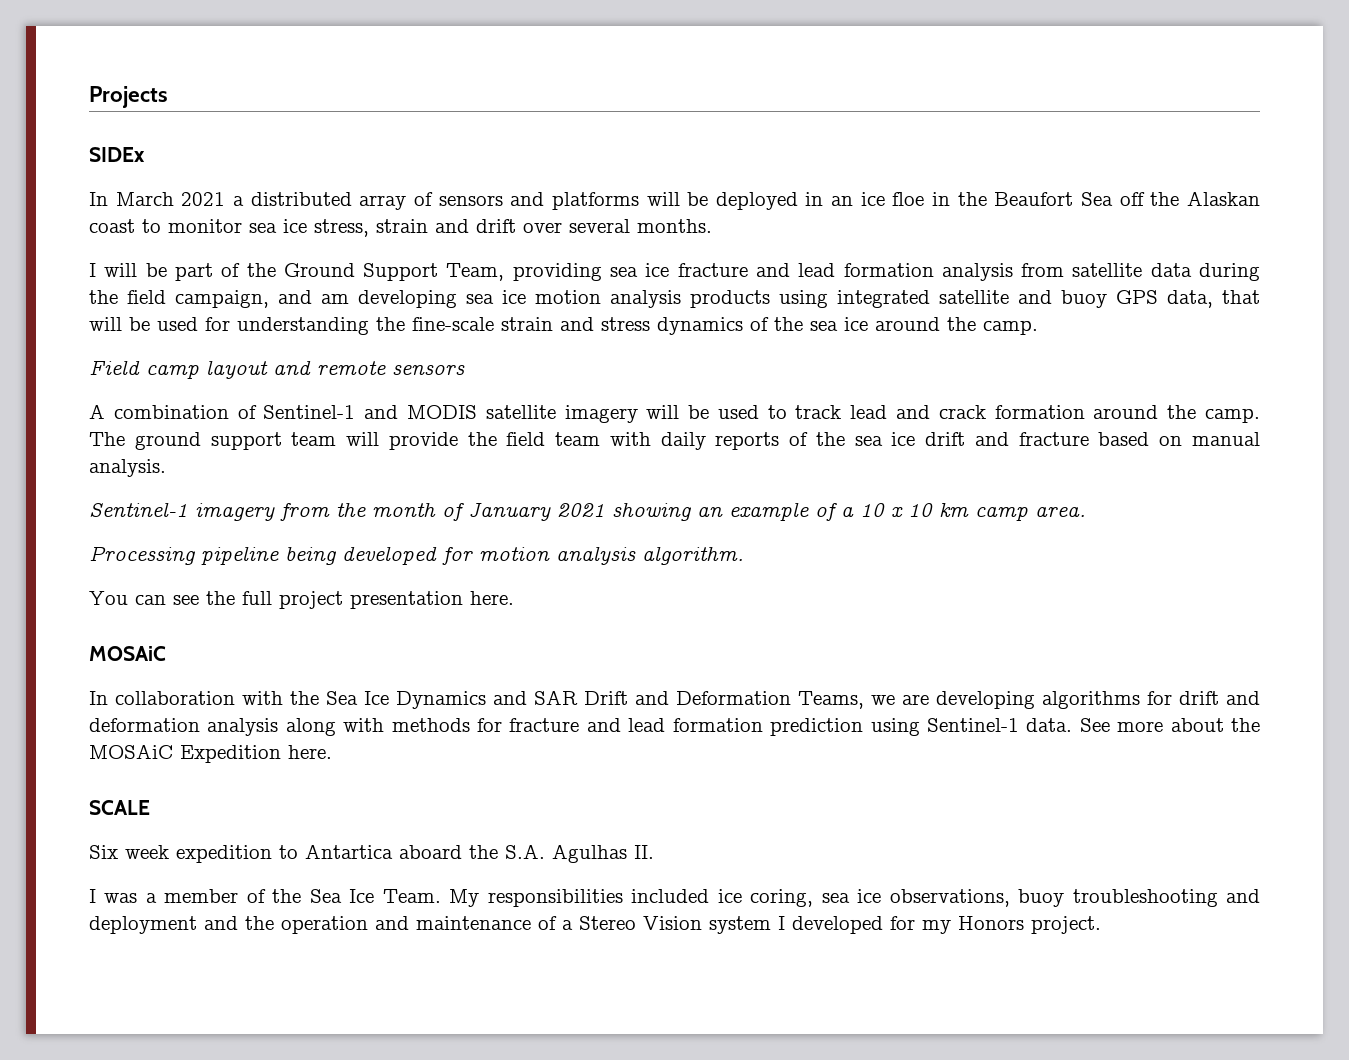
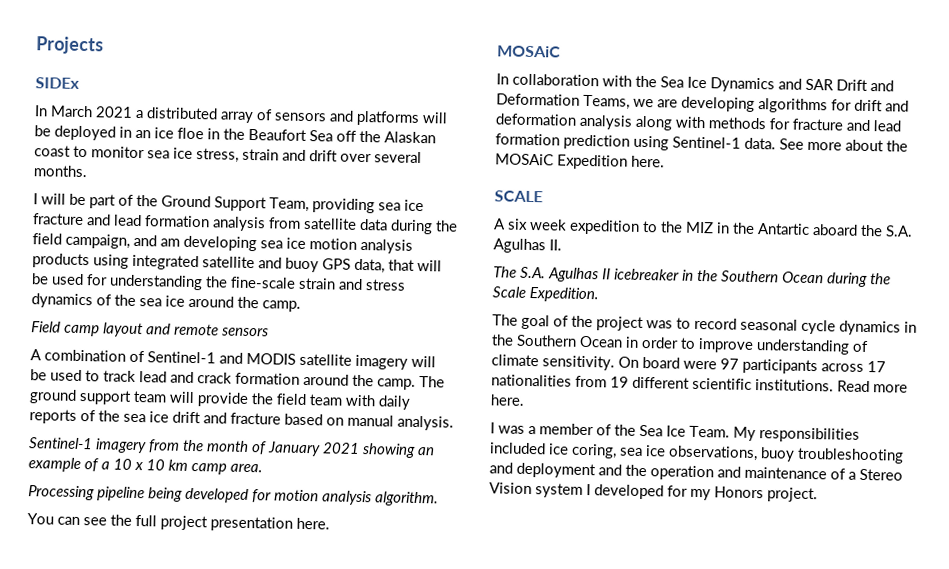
[89,845,118,859] Six -> [493,218,528,230] A six
[305,844,393,859] Antartica -> [660,221,810,235] the MIZ in the Antartic
(654, 852) none -> [493,266,891,287] [492,286,599,303] [492,314,917,336] [491,334,869,355] [491,354,886,375] [491,374,908,393] [490,394,525,406] // The S.A. Agulhas II icebreaker in the Southern Ocean during the Scale Expedition. // The goal of the project was to record seasonal cycle dynamics in the Southern Ocean in order to improve understanding of climate sensitivity. On board were 97 participants across 17 nationalities from 19 different scientific institutions. Read more here.

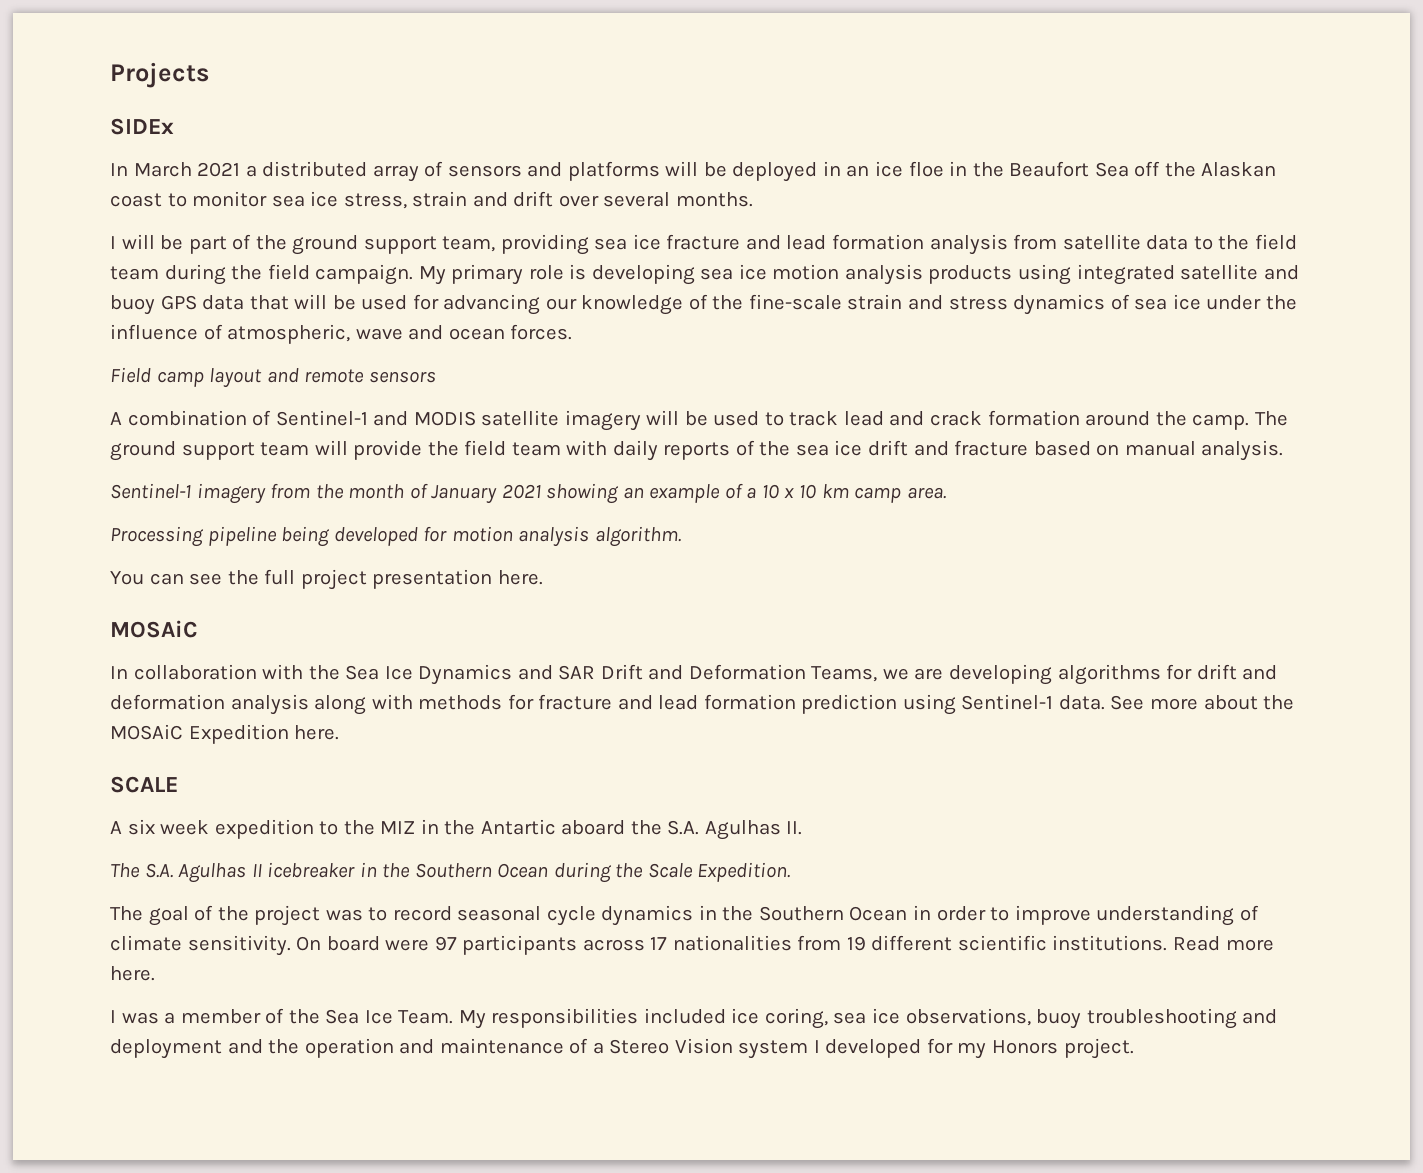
[161,195,309,213] Ground Support Team, -> [292,235,496,255] ground support team,
[390,219,458,235] [32,233,180,249] during the field campaign, and am -> [1193,234,1297,250] [110,264,587,285] to the field team during the field campaign. My primary role is
[354,258,385,274] data, -> [202,295,245,310] data
[109,274,203,291] understanding -> [443,294,708,315] advancing our knowledge of
[114,294,301,312] the sea ice around the camp. -> [1134,294,1297,310] [110,324,573,344] sea ice under the influence of atmospheric, wave and ocean forces.

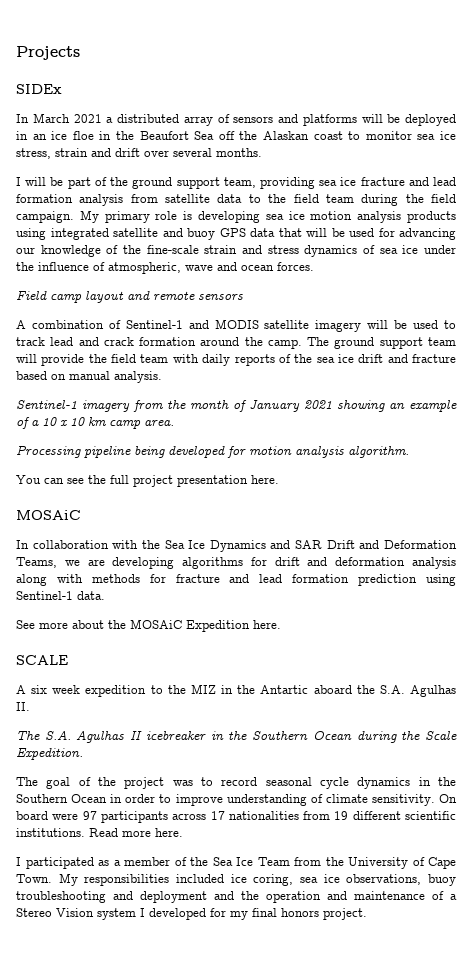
(1105, 702) none -> (105, 595) //
[121,1012,159,1024] was -> [25,857,109,869] participated as
[398,1010,454,1024] Team. -> [257,857,456,869] [16,874,52,883] Team from the University of Cape Town.
[992,1040,1059,1054] Honors -> [252,908,319,917] final honors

+ + + +

**TASK OBJECTIVE:**
Will you restate every entry word for word and omit the images?

**RESPONSE BELOW:**
[89,845,118,859] Six -> [493,218,528,230] A six
[305,844,393,859] Antartica -> [660,221,810,235] the MIZ in the Antartic
(654, 852) none -> [493,266,891,287] [492,286,599,303] [492,314,917,336] [491,334,869,355] [491,354,886,375] [491,374,908,393] [490,394,525,406] // The S.A. Agulhas II icebreaker in the Southern Ocean during the Scale Expedition. // The goal of the project was to record seasonal cycle dynamics in the Southern Ocean in order to improve understanding of climate sensitivity. On board were 97 participants across 17 nationalities from 19 different scientific institutions. Read more here.

[161,195,309,213] Ground Support Team, -> [292,235,496,255] ground support team,
[390,219,458,235] [32,233,180,249] during the field campaign, and am -> [1193,234,1297,250] [110,264,587,285] to the field team during the field campaign. My primary role is
[354,258,385,274] data, -> [202,295,245,310] data
[109,274,203,291] understanding -> [443,294,708,315] advancing our knowledge of
[114,294,301,312] the sea ice around the camp. -> [1134,294,1297,310] [110,324,573,344] sea ice under the influence of atmospheric, wave and ocean forces.

(1105, 702) none -> (105, 595) //
[121,1012,159,1024] was -> [25,857,109,869] participated as
[398,1010,454,1024] Team. -> [257,857,456,869] [16,874,52,883] Team from the University of Cape Town.
[992,1040,1059,1054] Honors -> [252,908,319,917] final honors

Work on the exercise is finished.